Lorsqu’on s’enfonce dans les vallées des Vosges et du Jura, au cœur des âpres contrées où les vieilles mœurs germaniques se défendirent si longtemps, on est d’abord frappé de la sauvage majesté de ces lieux. Mais, en y regardant de plus près, on trouve qu’une puissance plus grande que la nature, je veux dire le travail, la poursuit jusque dans ce sanctuaire, la subjugue et la met à son service, sans rien épargner de ce qui semblait créé pour la liberté et pour le repos. Quoi de plus calme que ces grands arbres qu’on croirait nés pour ne rien faire, comme les fils des anciens rois ? Il faudra pourtant qu’ils descendent de leurs rochers, pour aller servir le paysan qui leur fera porter le toit de sa maison, ou le navigateur qui en formera les flancs de ses vaisseaux. Quoi de plus libre que le torrent ? Et cependant on est venu le chercher dans son lit ; on l’emprisonne, on l’attache comme un esclave à la meule. Ne dites pas que ces usines déshonorent ta sauvage beauté du désert le bruit des marteaux et la fumée des forges vous apprennent que la création obéit à l’homme, et l’homme à Dieu.

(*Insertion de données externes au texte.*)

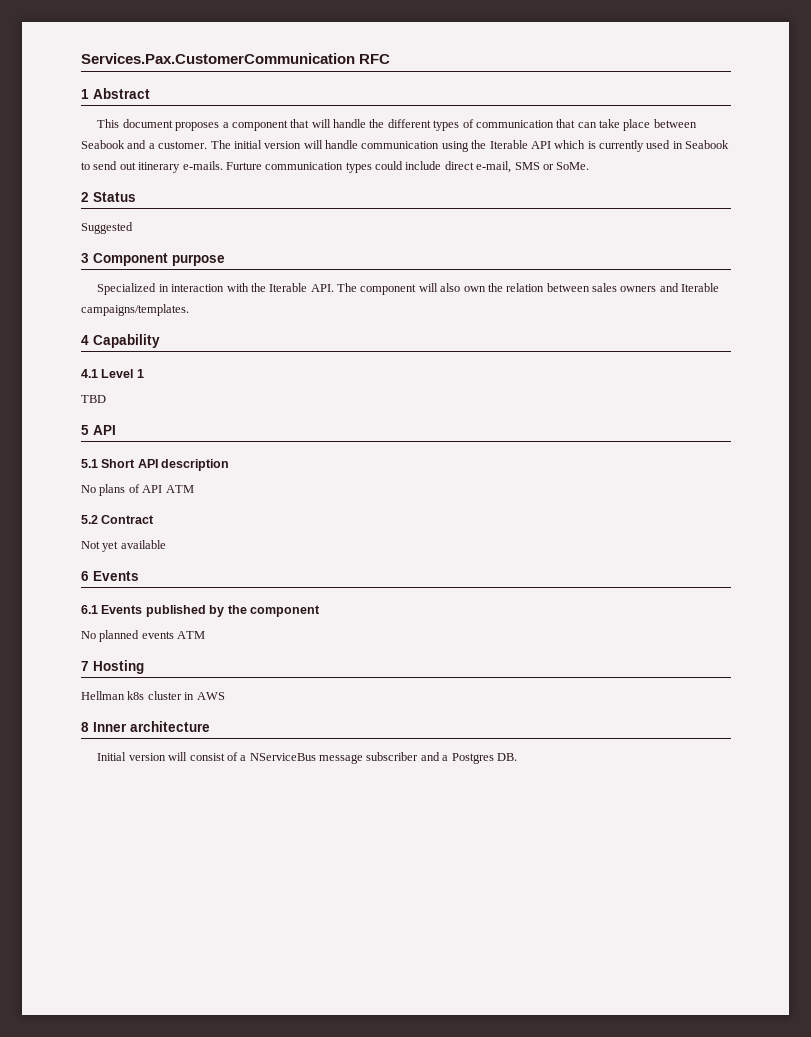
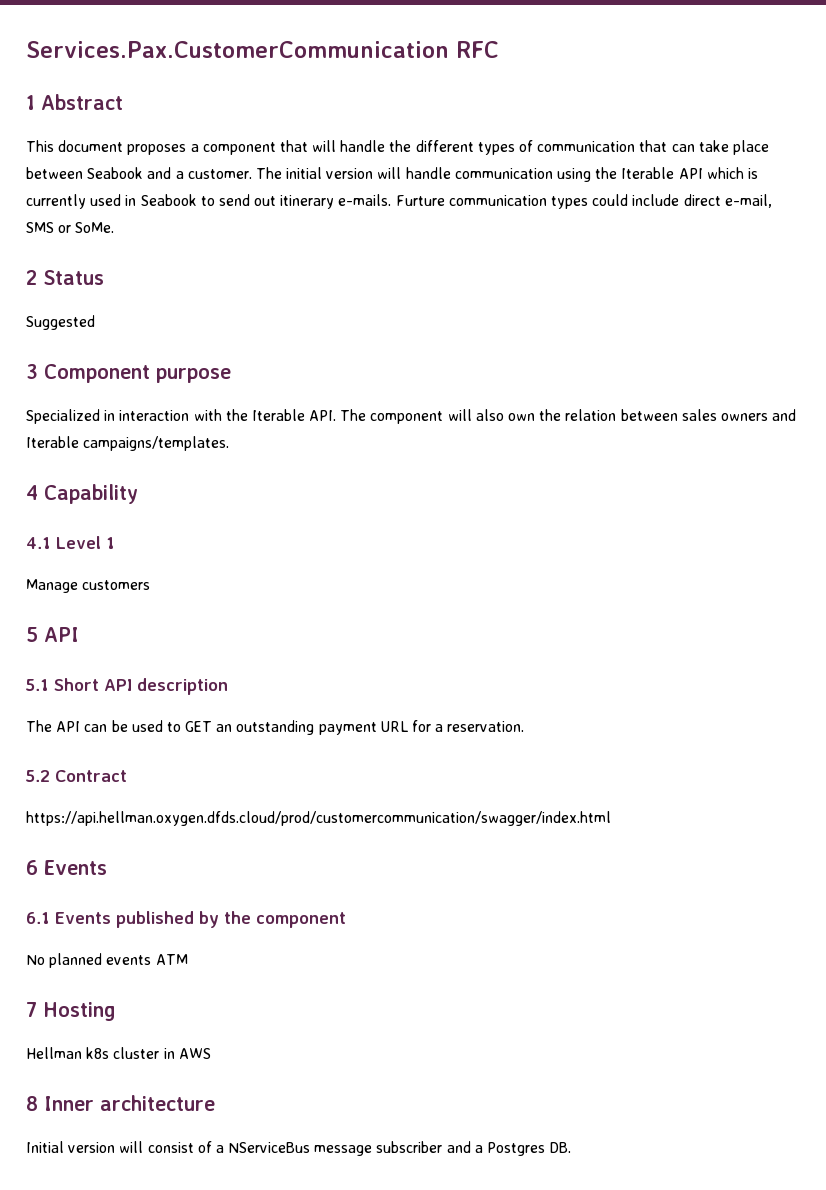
[81,395,106,403] TBD -> [26,579,151,593] Manage customers
[81,484,194,496] No plans of API ATM -> [26,720,525,735] The API can be used to GET an outstanding payment URL for a reservation.
[81,540,166,552] Not yet available -> [26,811,611,826] https://api.hellman.oxygen.dfds.cloud/prod/customercommunication/swagger/index.html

L’histoire nous a donné un spectacle semblable. Nous avons vu la barbarie dans toute la grandeur que lui prêtent les récits de Tacite et les chants de l’Edda. Nous connaissons ces Germains créés pour la ruine de l’empire et pour la conquête de l’Occident, capables de tout, hormis d’obéir et de travailler. Après la guerre et la chasse, ils passent de longues journées d’hiver dans l’inaction, dans le sommeil de la pensée. Le Christianisme vient ; et s’il craignait, comme on l’assure, le réveil de la raison humaine, il n’aurait qu’à laisser dormir ces peuples. Il trouve en eux des hommes qui ne lisent point, n’écrivent point, qui l’aideront, s’il le veut, à brûler ce qui reste de l’antiquité païenne. Mais il en use bien autrement avec l’Evangile, il leur donne des lois au lieu de planter une croix dans la solitude, et d’être satisfait si les tribus converties sont venues prier autour, il leur fait bâtir des villes, il entasse dans les murailles, dans la gêne d’une vie commune, ces barbares qui ne souffraient point de voisins. Il les pousse enfin dans des écoles, pour les faire pâlir pendant sept ans sur les neuf livres de Martianus Capella et sur les dix catégories d’Aristote. Sans doute on peut demander si le christianisme employait bien le temps de ses disciples. On lui a reproché d’avoir flétri ces générations neuves, en les mettant au régime d’une civilisation vieillie;on a regretté pour les Germains la liberté de leurs forêts, ou les chênes auraient fini par rendre des oracles, comme à Dodone, et où les muses seraient descendues comme sur les montagnes de la Grèce, si elles n’avaient eu peur des moines et des pédagogues. Nous estimons au contraire que le travail, loin de gâter les peuples modernes, leur donna ce tempérament robuste qui a résisté à tant de révolutions. Nous ne nous repentons point de cette laborieuse éducation de nos aïeux, ni des siècles qu’ils passèrent à lire en latin, à versifier en latin, à parler latin. L’empreinte latine était encore le sceau de l’empire du monde ; et les nations qui en furent marquées plus fortement, la France, l’Angleterre et l’Espagne, étaient seules destinées à voir leur épée, leur politique et leurs langues sortir de l’Europe, et remuer toute la terre.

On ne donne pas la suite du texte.